Simultaneous profiling of activity patterns in multiple neuronal subclasses.

BACKGROUND:Neuronal networks typically comprise heterogeneous populations of neurons. A core objective when seeking to understand such networks, therefore, is to identify what roles these different neuronal classes play. Acquiring single cell electrophysiology data for multiple cell classes can prove to be a large and daunting task. Alternatively, Ca2+ network imaging provides activity profiles of large numbers of neurons simultaneously, but without distinguishing between cell classes. NEW METHOD:We therefore developed a strategy for combining cellular electrophysiology, Ca2+ network imaging, and immunohistochemistry to provide activity profiles for multiple cell classes at once.

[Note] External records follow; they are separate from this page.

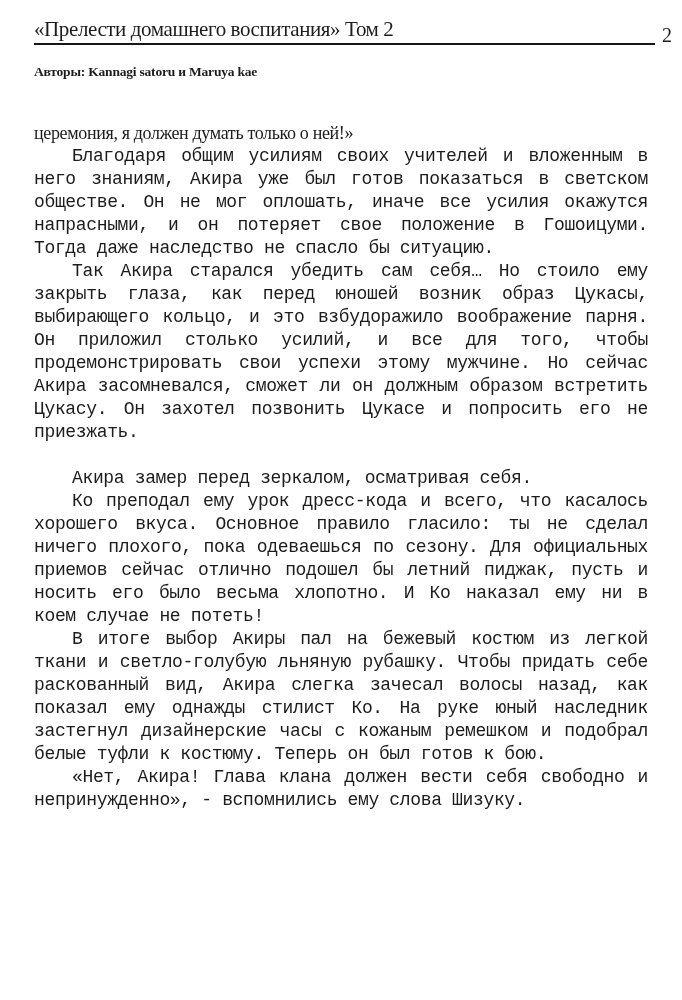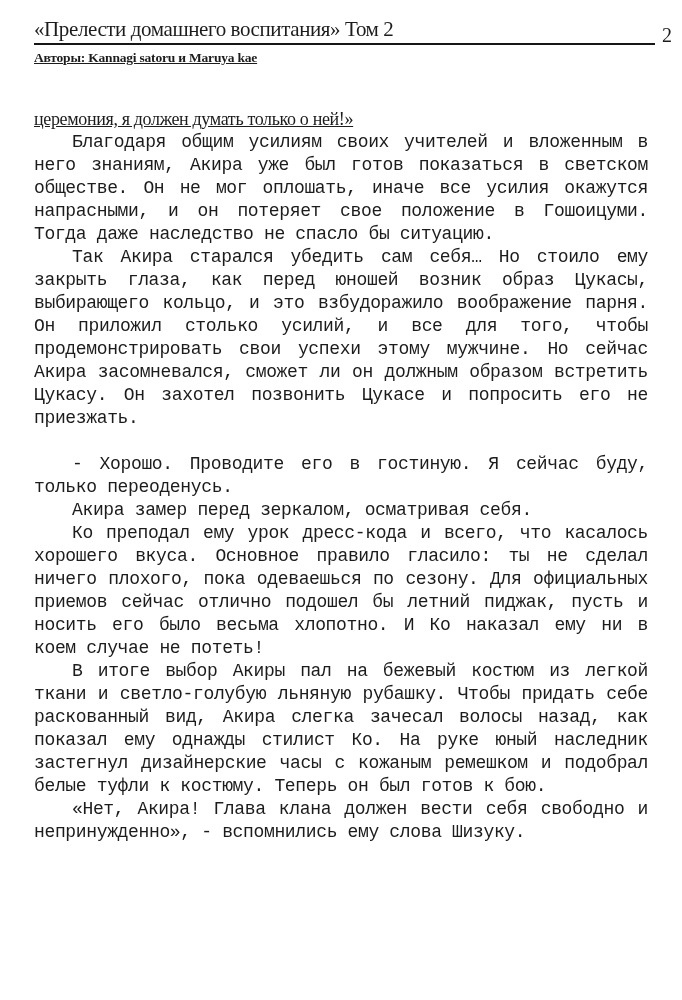--- a/index.html
+++ b/index.html
@@ -38,36 +38,35 @@
   }
   .page-number {
     font-size: 20px;
     line-height: 1.02;
     padding-left: 7px;
   }
   .authors {
     font-size: 13.5px;
     font-weight: bold;
     letter-spacing: -0.2px;
-    margin-top: 5px;
-    text-decoration: underline;
+    margin-top: 19px;
   }
   .content {
     margin-top: 42px;
     font-size: 18px;
     line-height: 23px;
     text-align: justify;
     letter-spacing: -0.35px;
   }
   .content p {
     margin: 0;
     padding: 0;
   }
   .content p.indent { text-indent: 38px; font-family: Liberation Mono, monospace; }
-  .content p.continuation { text-indent: 0; text-decoration: underline; }
+  .content p.continuation { text-indent: 0; }
   .content p.spacer { height: 23px; }
 </style>
 </head>
 <body>
 
 <div class="page">
 
   <div class="header-row">
     <div class="header-title-wrap">
       <span class="header-title">«Прелести домашнего воспитания» Том 2</span>
@@ -76,20 +75,19 @@
   </div>
 
   <div class="authors">Авторы: Kannagi satoru и Maruya kae</div>
 
   <div class="content">
 
   <p class="continuation">церемония, я должен думать только о ней!»</p>
       <p class="indent">Благодаря общим усилиям своих учителей и вложенным в него знаниям, Акира уже был готов показаться в светском обществе. Он не мог оплошать, иначе все усилия окажутся напрасными, и он потеряет свое положение в Гошоицуми. Тогда даже наследство не спасло бы ситуацию.</p>
       <p class="indent">Так Акира старался убедить сам себя… Но стоило ему закрыть глаза, как перед юношей возник образ Цукасы, выбирающего кольцо, и это взбудоражило воображение парня. Он приложил столько усилий, и все для того, чтобы продемонстрировать свои успехи этому мужчине. Но сейчас Акира засомневался, сможет ли он должным образом встретить Цукасу. Он захотел позвонить Цукасе и попросить его не приезжать.</p>
       <p class="spacer"></p>
-      <p class="indent">- Хорошо. Проводите его в гостиную. Я сейчас буду, только переоденусь.</p>
       <p class="indent">Акира замер перед зеркалом, осматривая себя.</p>
       <p class="indent">Ко преподал ему урок дресс-кода и всего, что касалось хорошего вкуса. Основное правило гласило: ты не сделал ничего плохого, пока одеваешься по сезону. Для официальных приемов сейчас отлично подошел бы летний пиджак, пусть и носить его было весьма хлопотно. И Ко наказал ему ни в коем случае не потеть!</p>
       <p class="indent">В итоге выбор Акиры пал на бежевый костюм из легкой ткани и светло-голубую льняную рубашку. Чтобы придать себе раскованный вид, Акира слегка зачесал волосы назад, как показал ему однажды стилист Ко. На руке юный наследник застегнул дизайнерские часы с кожаным ремешком и подобрал белые туфли к костюму. Теперь он был готов к бою.</p>
       <p class="indent">«Нет, Акира! Глава клана должен вести себя свободно и непринужденно», - вспомнились ему слова Шизуку.</p>
     </div>
 
 </div>
 
 </body></html>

This involves cross-referencing easily identifiable landmarks between imaging of the live and fixed tissue, and then using custom MATLAB functions to realign the two imaging data sets, to correct for distortions of the tissue introduced by the fixation or immunohistochemical processing. RESULTS:We illustrate the methodology for analyses of activity profiles during epileptiform events recorded in mouse brain slices. We further demonstrate the activity profile of a population of parvalbumin-positive interneurons prior, during, and following a seizure-like event. COMPARISON WITH EXISTING METHODS:Current approaches to Ca2+ network imaging analyses are severely limited in their ability to subclassify neurons, and often rely on transgenic approaches to identify cell classes. In contrast, our methodology is a generic, affordable, and flexible technique to characterize neuronal behaviour with respect to classification based on morphological and neurochemical identity. CONCLUSIONS:We present a new approach for analysing Ca2+ network imaging datasets, and use this to explore the parvalbumin-positive interneuron activity during epileptiform events.